*** Data in this exercise ***
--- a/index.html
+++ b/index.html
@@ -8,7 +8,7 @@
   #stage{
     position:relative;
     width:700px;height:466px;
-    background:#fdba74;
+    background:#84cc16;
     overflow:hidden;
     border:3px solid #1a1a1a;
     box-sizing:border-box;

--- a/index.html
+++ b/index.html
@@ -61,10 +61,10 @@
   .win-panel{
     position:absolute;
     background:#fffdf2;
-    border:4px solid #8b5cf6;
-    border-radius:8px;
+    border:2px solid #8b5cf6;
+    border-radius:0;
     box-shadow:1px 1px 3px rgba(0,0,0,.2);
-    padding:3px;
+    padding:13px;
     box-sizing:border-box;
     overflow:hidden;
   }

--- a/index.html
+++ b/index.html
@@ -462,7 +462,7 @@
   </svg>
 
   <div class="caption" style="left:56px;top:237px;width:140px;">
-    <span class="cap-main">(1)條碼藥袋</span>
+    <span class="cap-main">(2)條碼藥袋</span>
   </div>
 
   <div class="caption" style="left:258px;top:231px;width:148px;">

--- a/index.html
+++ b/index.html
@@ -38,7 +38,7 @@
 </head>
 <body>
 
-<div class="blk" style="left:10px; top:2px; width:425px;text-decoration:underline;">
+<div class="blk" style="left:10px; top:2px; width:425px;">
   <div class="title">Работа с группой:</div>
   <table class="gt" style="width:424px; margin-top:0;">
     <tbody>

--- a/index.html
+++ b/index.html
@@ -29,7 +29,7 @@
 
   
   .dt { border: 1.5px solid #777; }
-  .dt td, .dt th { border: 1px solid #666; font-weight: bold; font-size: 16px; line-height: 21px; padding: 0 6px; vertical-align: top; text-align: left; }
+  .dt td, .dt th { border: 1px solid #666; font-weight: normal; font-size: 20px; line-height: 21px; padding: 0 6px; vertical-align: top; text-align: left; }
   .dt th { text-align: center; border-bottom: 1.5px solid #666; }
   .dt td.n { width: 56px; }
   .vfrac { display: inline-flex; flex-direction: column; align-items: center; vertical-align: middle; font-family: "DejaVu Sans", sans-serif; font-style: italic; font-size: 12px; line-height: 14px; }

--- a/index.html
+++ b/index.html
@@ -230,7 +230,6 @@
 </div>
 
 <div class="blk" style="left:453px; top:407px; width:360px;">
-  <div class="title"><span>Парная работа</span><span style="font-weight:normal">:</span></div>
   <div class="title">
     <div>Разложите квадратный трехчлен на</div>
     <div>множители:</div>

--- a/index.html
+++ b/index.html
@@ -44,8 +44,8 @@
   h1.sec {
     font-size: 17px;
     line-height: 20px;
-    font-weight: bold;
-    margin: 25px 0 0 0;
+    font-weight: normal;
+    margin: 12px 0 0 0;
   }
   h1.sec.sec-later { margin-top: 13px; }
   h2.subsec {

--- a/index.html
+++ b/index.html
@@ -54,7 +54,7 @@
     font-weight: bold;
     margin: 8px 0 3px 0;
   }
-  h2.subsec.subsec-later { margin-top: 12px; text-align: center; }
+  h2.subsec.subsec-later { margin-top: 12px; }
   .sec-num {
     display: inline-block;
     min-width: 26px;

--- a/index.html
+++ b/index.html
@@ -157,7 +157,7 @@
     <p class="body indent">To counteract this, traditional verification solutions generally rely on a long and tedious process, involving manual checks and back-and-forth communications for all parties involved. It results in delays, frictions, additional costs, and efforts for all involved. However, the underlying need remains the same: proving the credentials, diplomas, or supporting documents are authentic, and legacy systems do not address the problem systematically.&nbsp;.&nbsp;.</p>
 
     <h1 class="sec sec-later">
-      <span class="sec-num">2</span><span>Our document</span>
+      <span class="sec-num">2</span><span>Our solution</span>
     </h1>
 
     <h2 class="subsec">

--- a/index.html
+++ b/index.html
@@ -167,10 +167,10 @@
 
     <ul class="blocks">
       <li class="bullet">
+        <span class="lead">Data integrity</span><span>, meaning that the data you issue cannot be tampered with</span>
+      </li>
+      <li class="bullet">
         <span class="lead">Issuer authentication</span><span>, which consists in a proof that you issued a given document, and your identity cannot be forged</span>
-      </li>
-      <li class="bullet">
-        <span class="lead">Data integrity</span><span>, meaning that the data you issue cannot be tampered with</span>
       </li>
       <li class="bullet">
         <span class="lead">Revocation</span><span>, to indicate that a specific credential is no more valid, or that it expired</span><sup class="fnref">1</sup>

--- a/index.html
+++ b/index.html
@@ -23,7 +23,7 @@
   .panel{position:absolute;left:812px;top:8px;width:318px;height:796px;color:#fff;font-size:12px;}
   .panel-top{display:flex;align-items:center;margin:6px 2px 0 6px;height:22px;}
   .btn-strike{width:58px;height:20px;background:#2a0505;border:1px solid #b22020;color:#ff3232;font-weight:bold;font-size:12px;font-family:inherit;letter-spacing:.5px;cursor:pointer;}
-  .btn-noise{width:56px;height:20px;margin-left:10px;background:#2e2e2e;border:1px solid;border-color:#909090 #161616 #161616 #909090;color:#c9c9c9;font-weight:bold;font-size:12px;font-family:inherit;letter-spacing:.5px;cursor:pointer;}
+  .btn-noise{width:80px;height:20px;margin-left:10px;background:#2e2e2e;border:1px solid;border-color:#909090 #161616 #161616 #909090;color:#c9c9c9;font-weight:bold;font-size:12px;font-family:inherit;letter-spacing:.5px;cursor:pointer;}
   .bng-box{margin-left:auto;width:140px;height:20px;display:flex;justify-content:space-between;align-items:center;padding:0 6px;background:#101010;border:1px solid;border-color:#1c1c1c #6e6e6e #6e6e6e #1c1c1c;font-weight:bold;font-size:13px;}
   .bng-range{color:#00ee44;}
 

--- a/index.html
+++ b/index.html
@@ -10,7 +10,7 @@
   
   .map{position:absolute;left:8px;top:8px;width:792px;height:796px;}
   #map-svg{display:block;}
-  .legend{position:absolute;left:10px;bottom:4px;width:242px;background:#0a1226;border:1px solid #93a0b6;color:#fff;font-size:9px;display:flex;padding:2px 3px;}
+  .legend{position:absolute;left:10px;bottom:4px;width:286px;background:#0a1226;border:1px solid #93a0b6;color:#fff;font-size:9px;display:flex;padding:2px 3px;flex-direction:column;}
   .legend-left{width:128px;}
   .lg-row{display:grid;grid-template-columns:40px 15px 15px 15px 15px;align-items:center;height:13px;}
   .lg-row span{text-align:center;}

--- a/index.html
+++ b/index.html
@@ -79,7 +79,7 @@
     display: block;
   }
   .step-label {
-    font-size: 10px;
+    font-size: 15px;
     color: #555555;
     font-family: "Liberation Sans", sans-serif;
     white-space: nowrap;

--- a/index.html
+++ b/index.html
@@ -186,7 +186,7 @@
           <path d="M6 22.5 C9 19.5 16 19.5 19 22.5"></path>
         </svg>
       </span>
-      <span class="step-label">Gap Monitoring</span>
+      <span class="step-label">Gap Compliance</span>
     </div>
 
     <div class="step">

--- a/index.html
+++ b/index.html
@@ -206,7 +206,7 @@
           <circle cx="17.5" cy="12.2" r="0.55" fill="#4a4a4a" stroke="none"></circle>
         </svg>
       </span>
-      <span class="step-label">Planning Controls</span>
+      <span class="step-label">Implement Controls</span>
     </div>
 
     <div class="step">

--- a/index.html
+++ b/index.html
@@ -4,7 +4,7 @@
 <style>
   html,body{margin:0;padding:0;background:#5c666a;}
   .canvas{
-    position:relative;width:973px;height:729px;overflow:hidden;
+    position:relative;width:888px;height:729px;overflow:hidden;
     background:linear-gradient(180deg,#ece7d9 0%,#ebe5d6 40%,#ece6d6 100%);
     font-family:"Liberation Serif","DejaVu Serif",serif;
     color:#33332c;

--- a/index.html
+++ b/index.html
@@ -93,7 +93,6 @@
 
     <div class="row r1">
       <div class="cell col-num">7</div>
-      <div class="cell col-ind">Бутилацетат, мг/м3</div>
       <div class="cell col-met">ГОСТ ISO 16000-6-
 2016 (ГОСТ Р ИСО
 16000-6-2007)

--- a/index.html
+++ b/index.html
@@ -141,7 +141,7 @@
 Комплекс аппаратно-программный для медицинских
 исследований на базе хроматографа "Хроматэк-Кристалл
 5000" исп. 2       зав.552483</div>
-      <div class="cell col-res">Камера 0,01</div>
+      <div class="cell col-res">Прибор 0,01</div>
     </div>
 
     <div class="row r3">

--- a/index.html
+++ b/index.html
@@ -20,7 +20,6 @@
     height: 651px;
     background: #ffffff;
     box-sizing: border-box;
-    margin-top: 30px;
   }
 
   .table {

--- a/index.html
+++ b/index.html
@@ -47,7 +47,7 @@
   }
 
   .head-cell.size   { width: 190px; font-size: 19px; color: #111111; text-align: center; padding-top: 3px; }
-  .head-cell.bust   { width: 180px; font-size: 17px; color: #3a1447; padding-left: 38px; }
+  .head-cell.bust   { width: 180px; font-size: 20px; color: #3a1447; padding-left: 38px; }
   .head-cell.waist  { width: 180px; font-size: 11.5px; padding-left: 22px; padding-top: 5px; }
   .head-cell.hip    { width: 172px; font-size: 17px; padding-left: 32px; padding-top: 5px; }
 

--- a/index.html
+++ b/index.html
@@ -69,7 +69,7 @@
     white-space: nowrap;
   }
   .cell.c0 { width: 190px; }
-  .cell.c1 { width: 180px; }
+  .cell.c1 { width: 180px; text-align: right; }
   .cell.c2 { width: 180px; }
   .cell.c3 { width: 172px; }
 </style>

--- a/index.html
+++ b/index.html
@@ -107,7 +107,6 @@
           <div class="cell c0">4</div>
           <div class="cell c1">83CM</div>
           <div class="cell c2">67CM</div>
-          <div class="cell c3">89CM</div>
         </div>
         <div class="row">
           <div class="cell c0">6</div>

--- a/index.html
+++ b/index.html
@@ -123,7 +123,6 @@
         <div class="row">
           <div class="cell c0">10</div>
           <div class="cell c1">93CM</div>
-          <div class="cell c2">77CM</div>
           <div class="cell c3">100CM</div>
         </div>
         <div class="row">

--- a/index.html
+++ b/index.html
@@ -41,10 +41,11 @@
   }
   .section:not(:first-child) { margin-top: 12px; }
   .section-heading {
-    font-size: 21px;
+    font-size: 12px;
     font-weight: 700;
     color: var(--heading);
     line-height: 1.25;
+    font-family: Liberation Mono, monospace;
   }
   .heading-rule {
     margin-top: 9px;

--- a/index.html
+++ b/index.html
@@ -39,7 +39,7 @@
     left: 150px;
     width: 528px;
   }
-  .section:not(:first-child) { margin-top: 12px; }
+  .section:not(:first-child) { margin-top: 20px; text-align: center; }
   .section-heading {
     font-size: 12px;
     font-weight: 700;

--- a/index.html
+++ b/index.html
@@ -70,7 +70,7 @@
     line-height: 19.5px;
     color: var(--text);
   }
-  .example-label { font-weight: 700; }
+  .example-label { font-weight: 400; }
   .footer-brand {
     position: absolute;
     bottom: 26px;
*** End of Data in this exercise ***
- [Exercise brief] With the line containing "180px; font-size: 17px;" as the start, transcribe each line through the end of the listing above, exactly and only.

- [Written answer]
-  .head-cell.bust   { width: 180px; font-size: 17px; color: #3a1447; padding-left: 38px; }
+  .head-cell.bust   { width: 180px; font-size: 20px; color: #3a1447; padding-left: 38px; }
   .head-cell.waist  { width: 180px; font-size: 11.5px; padding-left: 22px; padding-top: 5px; }
   .head-cell.hip    { width: 172px; font-size: 17px; padding-left: 32px; padding-top: 5px; }
 

--- a/index.html
+++ b/index.html
@@ -69,7 +69,7 @@
     white-space: nowrap;
   }
   .cell.c0 { width: 190px; }
-  .cell.c1 { width: 180px; }
+  .cell.c1 { width: 180px; text-align: right; }
   .cell.c2 { width: 180px; }
   .cell.c3 { width: 172px; }
 </style>

--- a/index.html
+++ b/index.html
@@ -107,7 +107,6 @@
           <div class="cell c0">4</div>
           <div class="cell c1">83CM</div>
           <div class="cell c2">67CM</div>
-          <div class="cell c3">89CM</div>
         </div>
         <div class="row">
           <div class="cell c0">6</div>

--- a/index.html
+++ b/index.html
@@ -123,7 +123,6 @@
         <div class="row">
           <div class="cell c0">10</div>
           <div class="cell c1">93CM</div>
-          <div class="cell c2">77CM</div>
           <div class="cell c3">100CM</div>
         </div>
         <div class="row">

--- a/index.html
+++ b/index.html
@@ -41,10 +41,11 @@
   }
   .section:not(:first-child) { margin-top: 12px; }
   .section-heading {
-    font-size: 21px;
+    font-size: 12px;
     font-weight: 700;
     color: var(--heading);
     line-height: 1.25;
+    font-family: Liberation Mono, monospace;
   }
   .heading-rule {
     margin-top: 9px;

--- a/index.html
+++ b/index.html
@@ -39,7 +39,7 @@
     left: 150px;
     width: 528px;
   }
-  .section:not(:first-child) { margin-top: 12px; }
+  .section:not(:first-child) { margin-top: 20px; text-align: center; }
   .section-heading {
     font-size: 12px;
     font-weight: 700;

--- a/index.html
+++ b/index.html
@@ -70,7 +70,7 @@
     line-height: 19.5px;
     color: var(--text);
   }
-  .example-label { font-weight: 700; }
+  .example-label { font-weight: 400; }
   .footer-brand {
     position: absolute;
     bottom: 26px;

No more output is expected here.